介護機器・福祉用具選びのポイント。
介護保険利用の有無に関わらず、介護用品・介護機器・福祉用具を選ぶにあたっては、とりわけ以下の点に注意したいものです。
・利用者本人の現在の状況を把握して、その意思を尊重する。
介護が必要な高齢者は意思表示が困難な場合がありますので、家族や介護スタッフが、利用者の行動をよく観察し、その福祉用具を使った場合に生活がどう変わるかについて、本人の意思を尊重し、その能力と照らし合わせながら、判断していく必要があります。
・家族と一緒の場合、その生活へも影響を及ぼすため、家族の同意が必要。
福祉用具の使用は、利用者本人だけの問題ではありません。
その利用によって家族の生活の快適さが失われ、生活導線が不便になるようでは、めぐりめぐって利用者本人にとってもよい結果をもたらすとはいえないでしょう。
住環境や家族との生活といった面も考え合わせ、ケアマネジャーを交えて家族ともよく話し合い、一緒に生活する家族の同意も得たうえで、選択・購入・利用に踏み切る必要があります。

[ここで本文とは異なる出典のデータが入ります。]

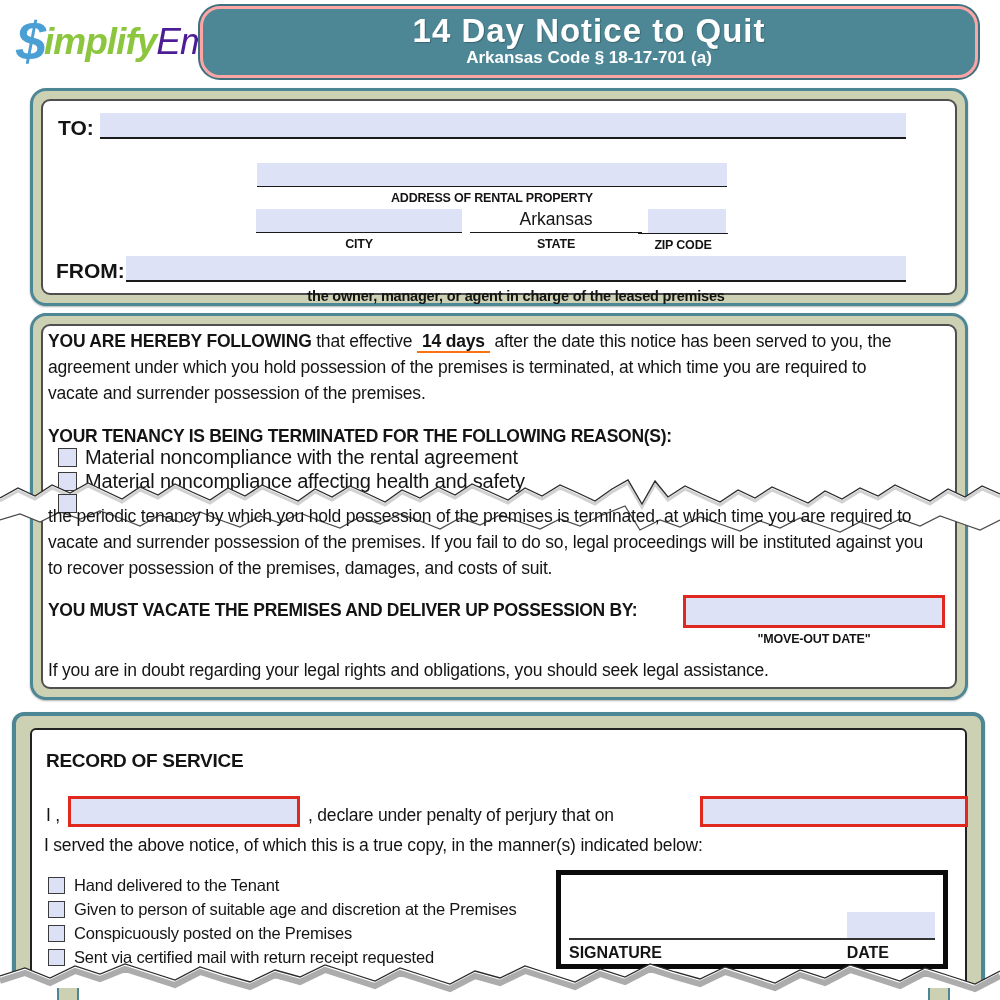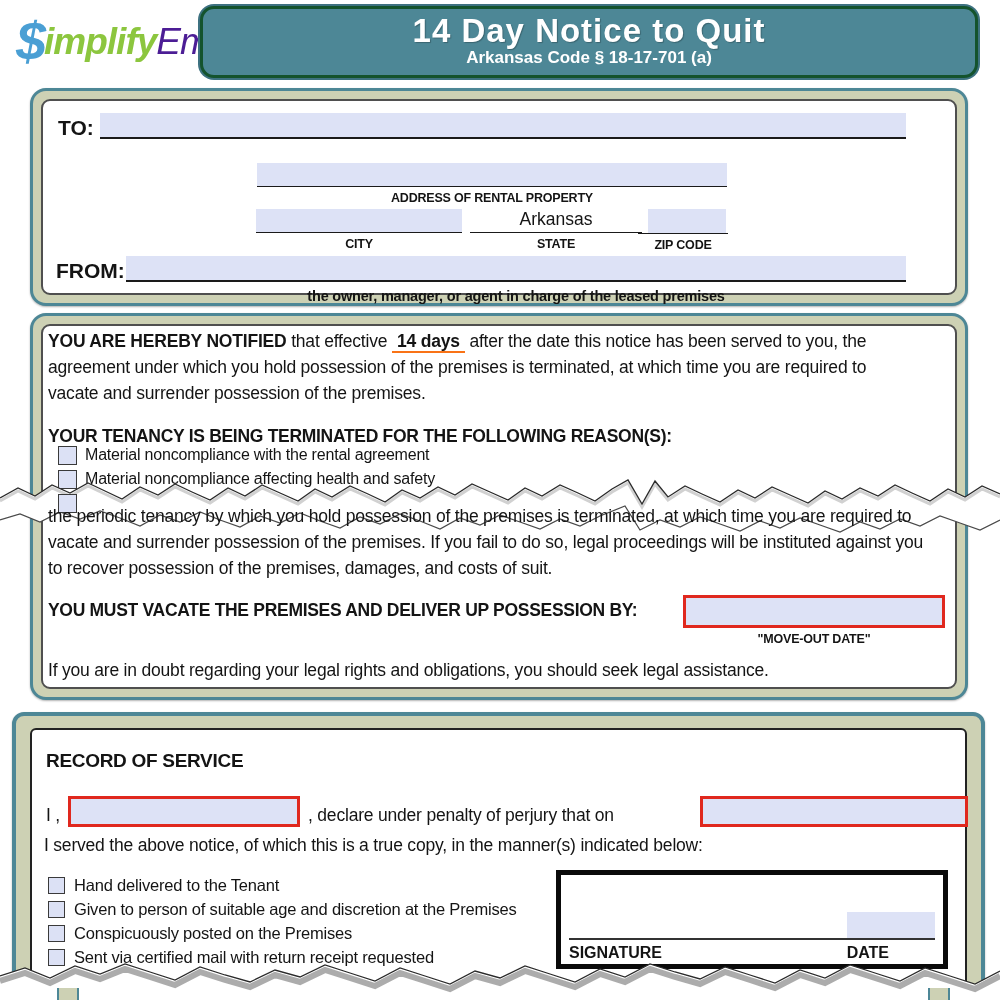--- a/index.html
+++ b/index.html
@@ -18,7 +18,7 @@
   .logo .blue   { font-size:37px; font-weight:normal; font-style:italic; color:#4c1d95; letter-spacing:-1px; }
   .banner {
     left:200px; top:6px; width:778px; height:72px;
-    background:#4d8796; border:3px solid #14532d; border-radius:14px;
+    background:#4d8796; border:3px solid #fca5a5; border-radius:20px;
     box-shadow:0 0 0 2px #3d7180; text-align:center;
   }
   .banner-title { margin-top:3px; font-size:33px; font-weight:bold; color:#fff; letter-spacing:1px; text-shadow:1px 1px 1px rgba(0,0,0,.25); }

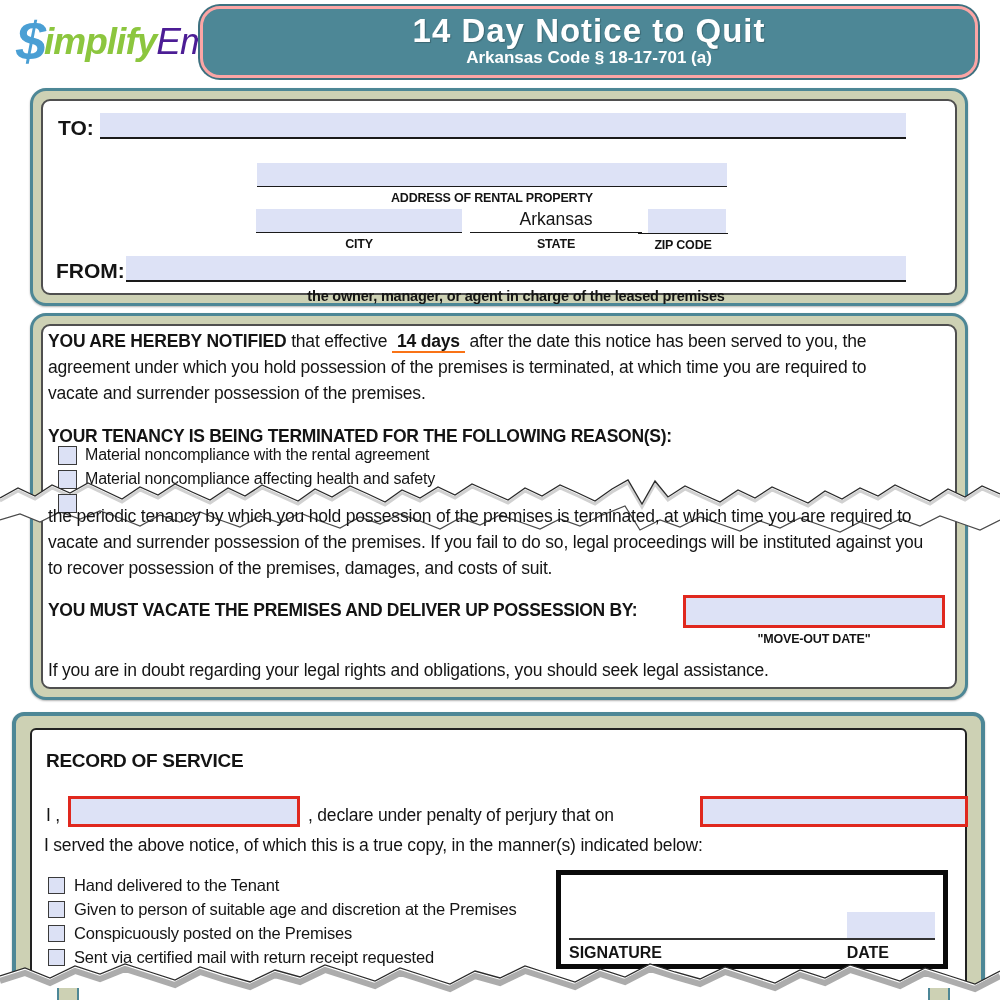--- a/index.html
+++ b/index.html
@@ -110,7 +110,7 @@
   </div>
 
   <div class="abs para z1" style="left:48px; top:328px; width:862px;">
-    <span class="b">YOU ARE HEREBY NOTIFIED</span><span> that effective </span><span class="days-underline">14 days</span><span> after the date this notice has been served to you, the agreement under which you hold possession of the premises is terminated, at which time you are required to vacate and surrender possession of the premises.</span>
+    <span class="b">YOU ARE HEREBY FOLLOWING</span><span> that effective </span><span class="days-underline">14 days</span><span> after the date this notice has been served to you, the agreement under which you hold possession of the premises is terminated, at which time you are required to vacate and surrender possession of the premises.</span>
   </div>
 
   <div class="abs heading z1" style="left:48px; top:426px; font-size:17.5px;">YOUR TENANCY IS BEING TERMINATED FOR THE FOLLOWING REASON(S):</div>

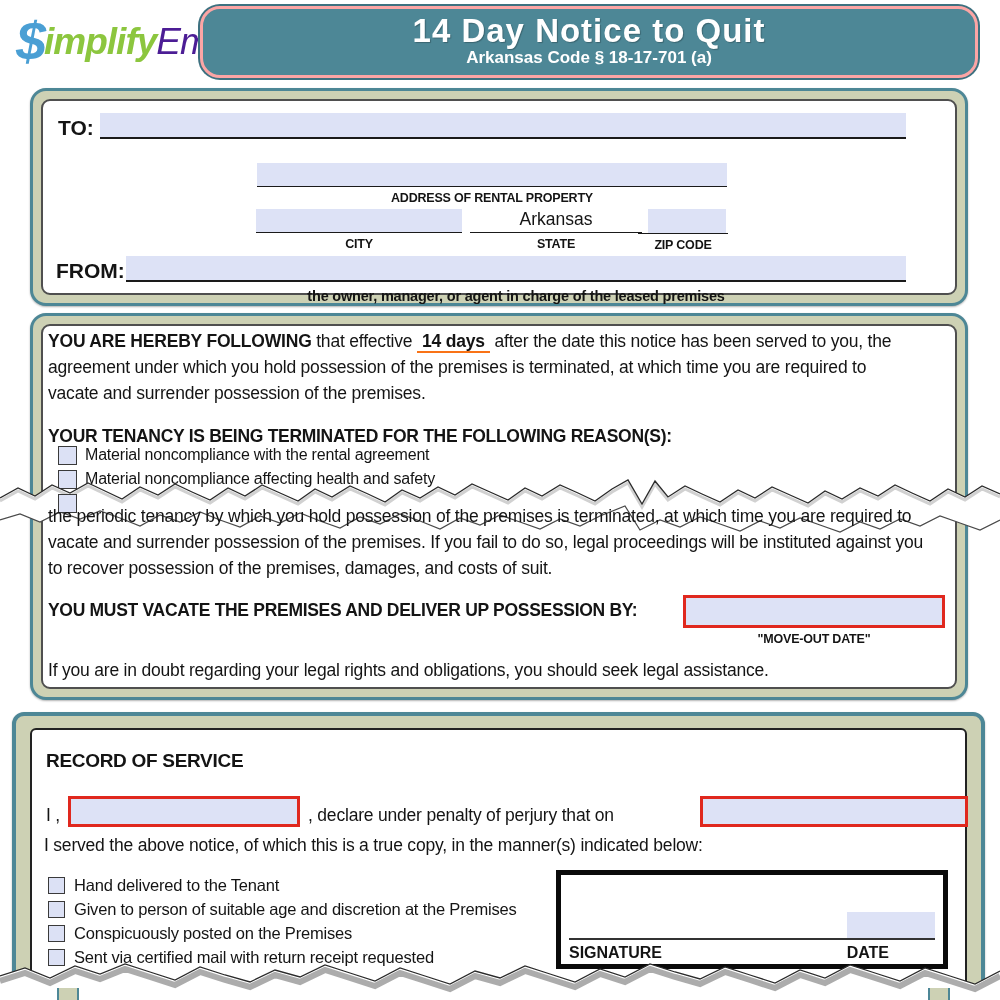--- a/index.html
+++ b/index.html
@@ -45,7 +45,7 @@
   .days-underline { font-weight:bold; border-bottom:2px solid #f97316; padding:0 5px; }
   .center { text-align:center; }
 
-  .cbx-row { display:flex; gap:8px; font-size:16px; letter-spacing:-0.2px; }
+  .cbx-row { display:flex; align-items:center; gap:8px; font-size:20px; letter-spacing:-0.2px; }
   .cbx-row-sm { display:flex; align-items:center; gap:9px; font-size:16.5px; letter-spacing:-0.2px; }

・普段から、介護機器の展示場などにも積極的に足を運んでおく。
福祉用具は、実際に試したり相談したりする場が、全国的にまだまだ少ないのが現状です。
利用者自ら、または家族など関係者が、日頃から機会をとらえて、介護用品・福祉機器の展示会や、福祉センター等が開催する「福祉機器展示コーナー」等に、積極的に足を運んで実際に器具・用具に親しんでおきたいものです。
最新の福祉機器の展示会などの開催情報を、インターネットで入手したり、あるいは「在宅介護支援センター」や「介護普及センター」などから入手して、できるだけ実物を見て触れる機会を、日頃から増やしていくようにしたいものです。
・レンタル・購入どちらにおいても、お試し(試用)は必須。
介護機器・福祉用具においては、カタログを見ただけでいきなり購入することは、厳禁とすら言ってよいでしょう。
利用者の日々の生活環境のもとで試用し、本人に適合するかどうか、使いやすいと感じるか、対処できないほどに不便な点はないか、などについて、どうしても確認する必要があります。
・レンタル品は消毒済なので、理由もなく敬遠しない。
現在、レンタルの福祉用具は利用後・再レンタル前に消毒をきちんとすることが事業者に義務づけられており、清潔さを保つことへの配慮がされています。
「誰が使ったかわからないから」といやがる高齢者がいますが、まったく敬遠する必要はありません。
たとえばレンタルの車いすは、利用者の身体の大きさにあわせてサイズを変えられるタイプのものが今日では一般的であり、加齢や症状の悪化によって変化する高齢者の身体状況にあわせ、サイズの調整や交換を行なうことができます。
また介護機器類は技術の進歩に伴い、日々その性能がアップしていますから、タイムリーに新しいものに交換できる余地はやはり残しておきたいものです。
そもそも高価な車いすや介護ベッドを購入してしまった後は簡単に買い換えることもできず、長期的に利用者本人の日常生活の質を損なうことにもなりかねません。
・すぐの利用でなくても、ケアマネジャーや福祉用具専門相談員との関係を深めておきたい。
いざ介護保険を利用する段になってからあわてて動き出すよりも、利用者が暮らす地域の「地域包括支援センター」で相談支援業務を行っていますので、差し迫った用件がなくとも、まずは利用してみましょう(なお「地域包括支援センター」については、姉妹サイト「介護施設と介護老人福祉・保険施設 その種類と役割」の「地域包括支援センター」「在宅介護支援センター」。を、あわせてご覧ください)。
日頃から相談に通っておくことで、社会福祉士や主任ケアマネジャーとも、ある程度顔なじみになっておくこともできます。
実際に利用する段階で必要な情報をすばやく得られるよう、ある程度ルートをつくっておきたいですね。
またそれは、本来介護保険が想定する「介護予防」の実践にもつながることになるでしょう。「備えあれば憂いなし」ですね。
・利用者の生活環境をとりまく特有の事情についても、配慮する。
北海道・東北といった雪国においては、冬の外出時には雪の多い環境・寒い気温の中で素手を出したり、しゃがんだりといった動作ですら、利用者にとって大きな負担となる場合があります。
関東圏などでは、真夏の猛暑日が続く中、汗を拭くために片手をなるべく空けておきたいといった場合にも、介護機器を片手でスムーズに操作できるか等の状況が想定されます。
このように、春・秋に通常の使い方をしていた福祉用具が、季節変動によってそのまま使用できないといった場合もありますので、改良や組み合わせでそのような外的状況の変化に対応できるか、といった点にも、選択にあたって配慮する必要があります。